The New York Times profiles Mitt Romney's chief adviser on the Middle East, Dan Senor, who inspired Romney's statements about Israelis' cultural superiority in comparison to Palestinians. Romney has made similar statements about other neighboring peoples, such as Americans and Mexicans.
During Romney's visit to Israel, he failed to mention the Palestinians or the peace process in what was dubbed a major foreign policy address. Senor may have been behind that astonishing development as well. Senor told reporters that if there's to be a two-state deal, Palestinians would have to drop their demand for a right of return. The Bush and Obama administrations favored letting Israel and the Palestinian Authority work the issue out during negotiations.
Obama's peace initiative was prematurely hobbled by his and the Palestinians' insistence that Israel suspend West Bank settlement expansion as a precondition for recommencing direct talks. While the president's tactics left something to be desired, he was at least trying to be an honest broker, putting pressure on both sides in keeping with the policies of his recent predecessors. All in for Israel, Romney has no such instincts and intentions. For today's Republicans, empathy for the underdog Palestinians and the nuances of an ancient struggle with plenty of error on both sides have evidently run their course.
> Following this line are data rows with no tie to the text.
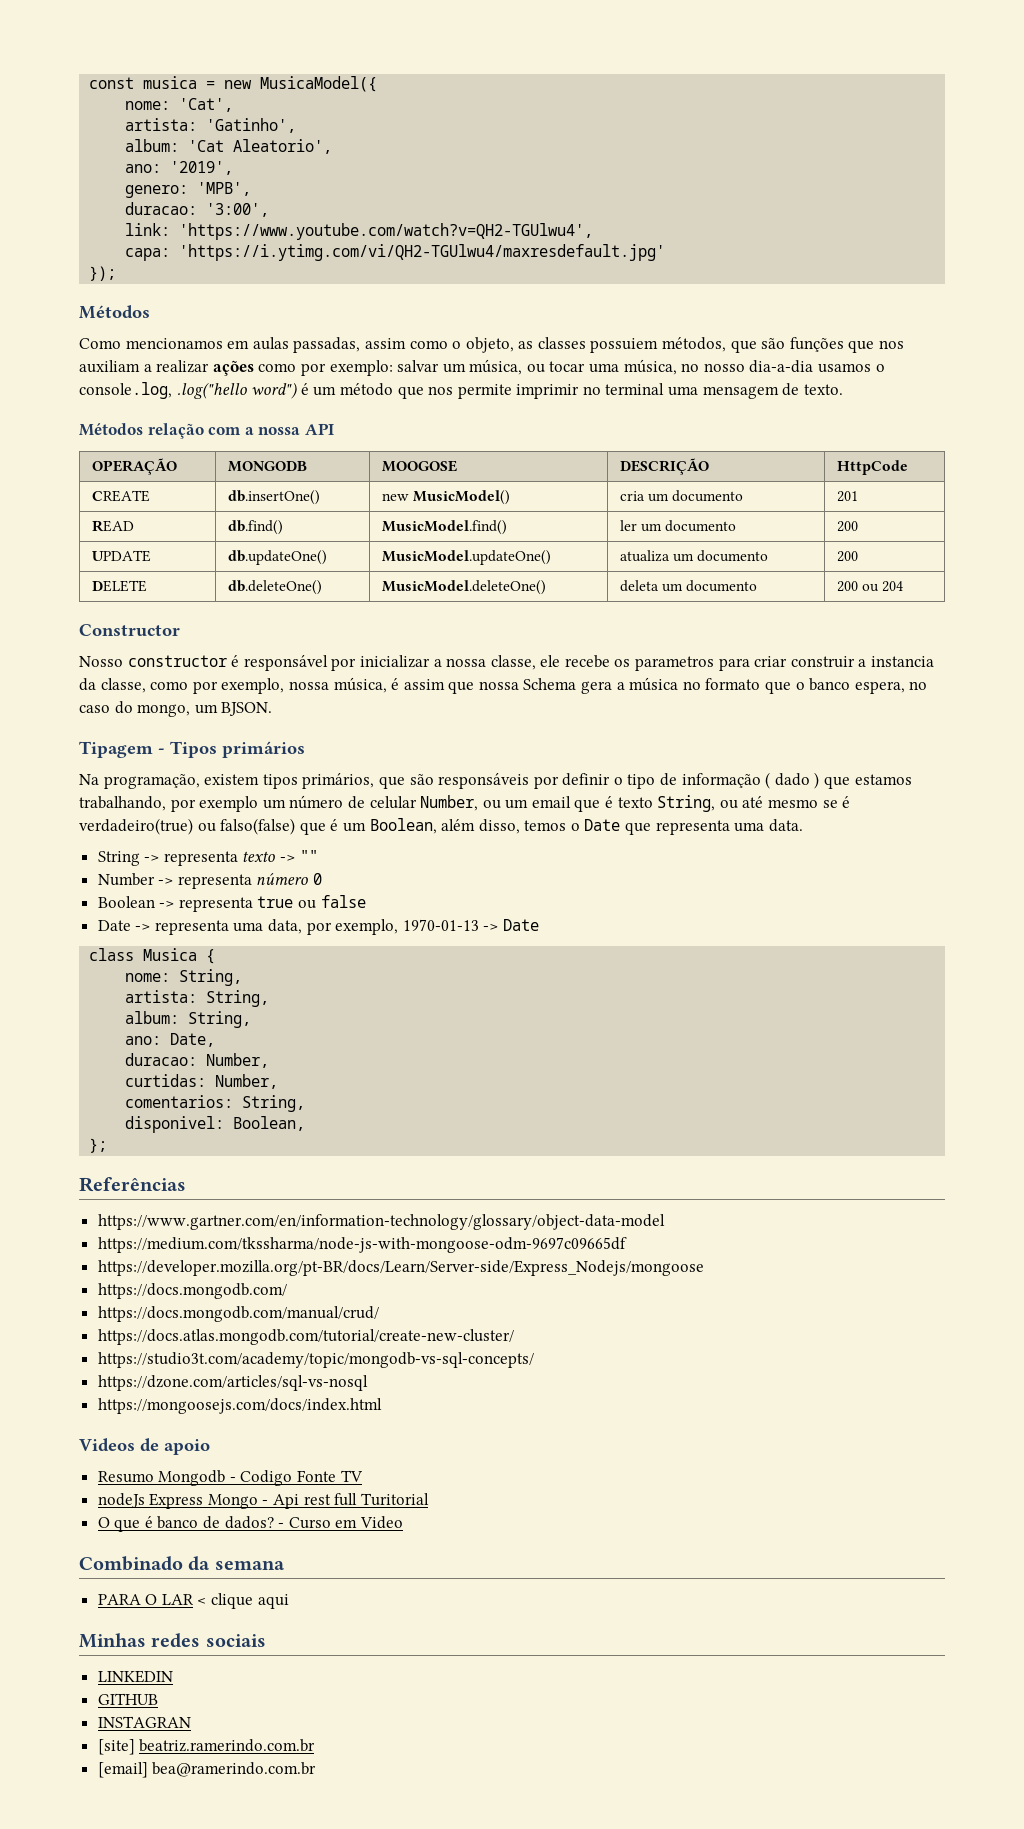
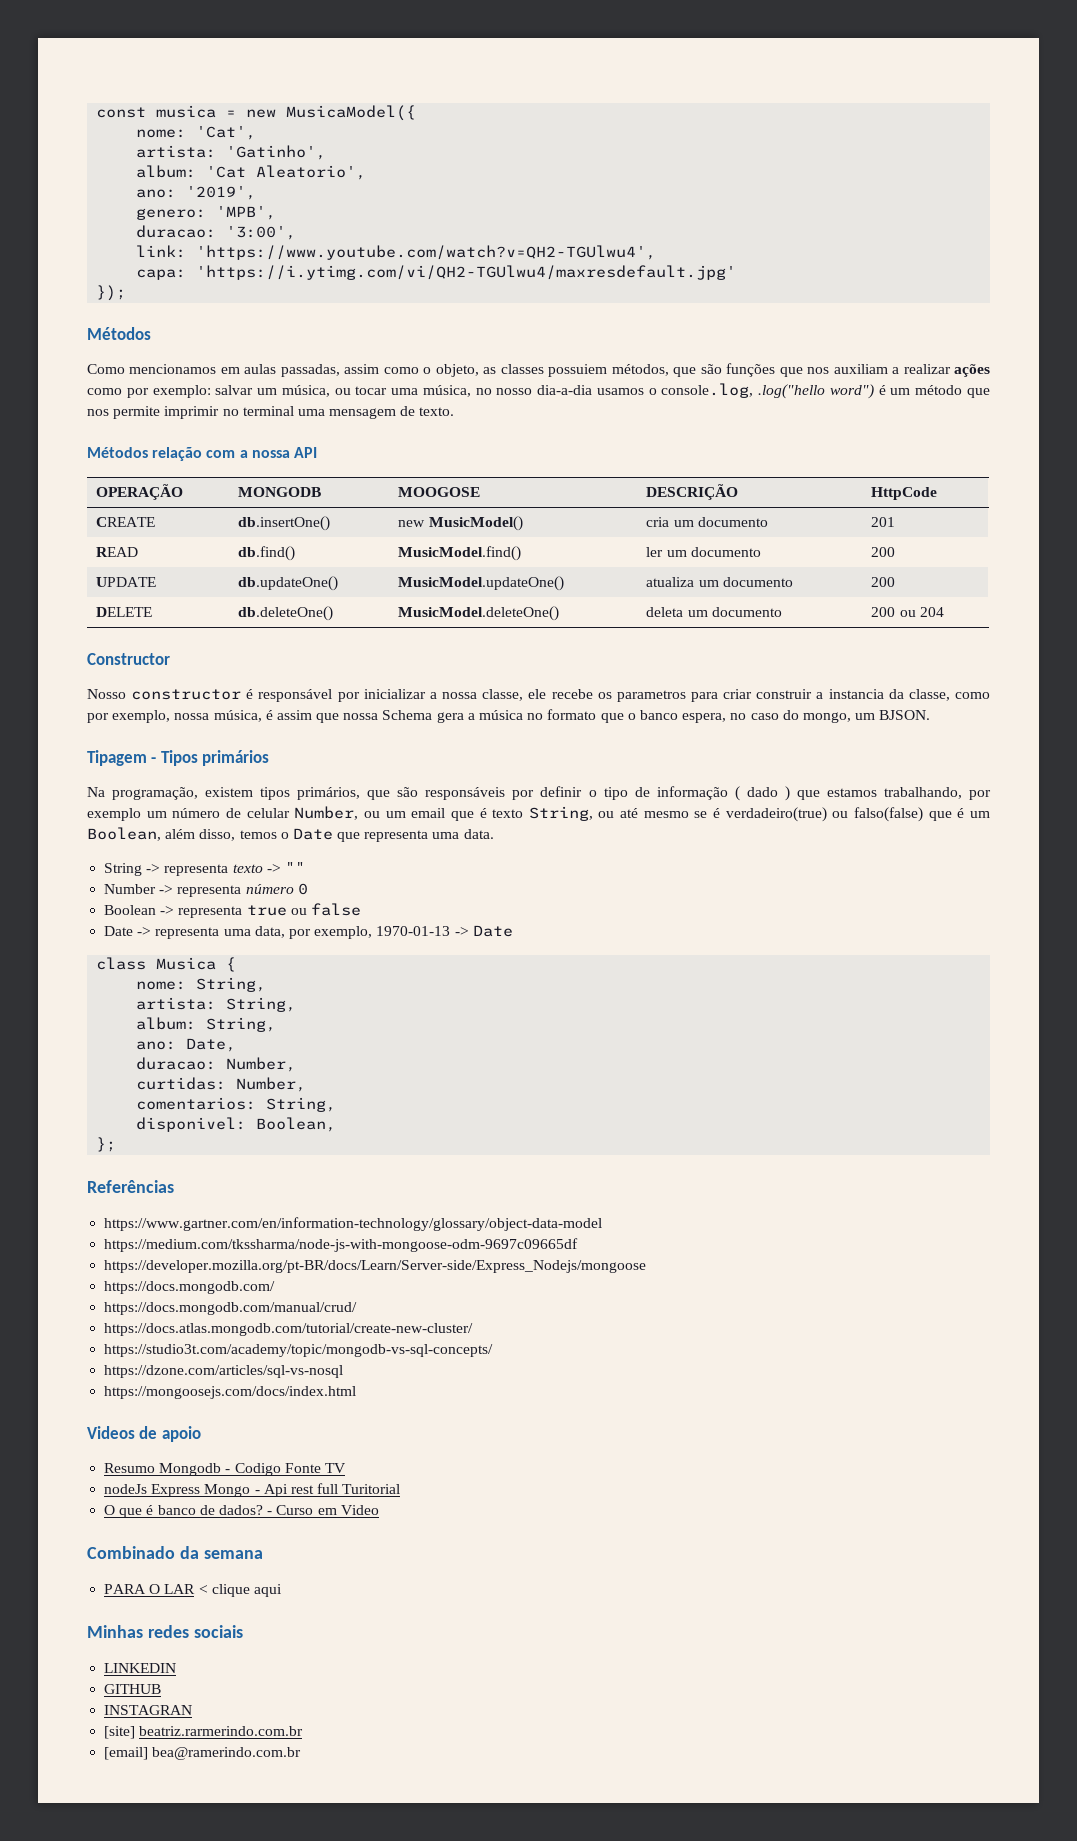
- [site] beatriz.ramerindo.com.br
+ [site] beatriz.rarmerindo.com.br

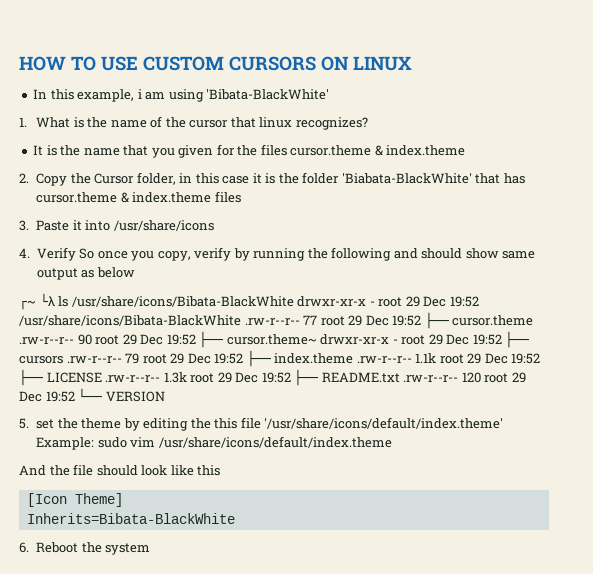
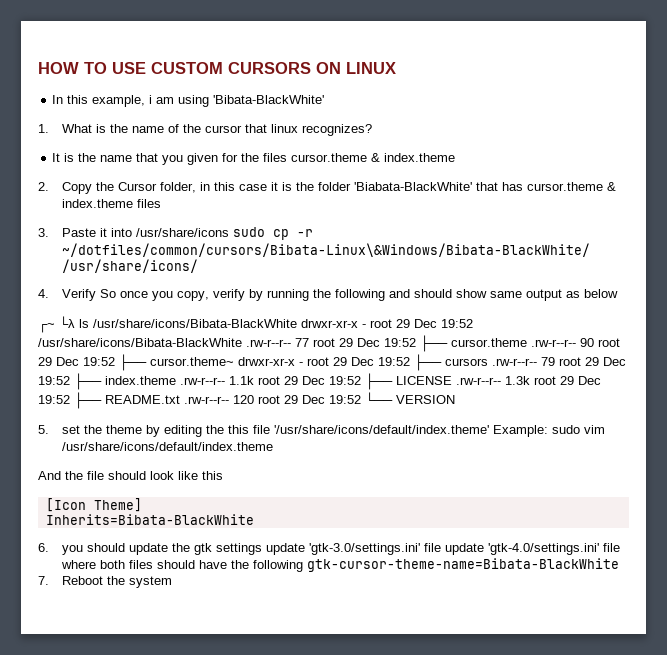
- 3. Paste it into /usr/share/icons
+ 3. Paste it into /usr/share/icons sudo cp -r ~/dotfiles/common/cursors/Bibata-Linux\&Windows/Bibata-BlackWhite/ /usr/share/icons/
- 6. Reboot the system
+ 6. you should update the gtk settings update 'gtk-3.0/settings.ini' file update 'gtk-4.0/settings.ini' file where both files should have the following gtk-cursor-theme-name=Bibata-BlackWhite
+ 7. Reboot the system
Of course the Romney-Senor position -- at least as politically unsustainable for Palestinians as the settlement demand was for Israel -- may be just another sop to U.S. Jewish voters. Let's hope so. As Romney administration policy, it would probably doom the peace process. In that case, having just so fulsomely praised Israel's commitment to democracy, Romney and Senor would need to have a secret plan for figuring out how Israel could continue to call itself a democracy with two million disenfranchised Arabs living under indefinite military occupation.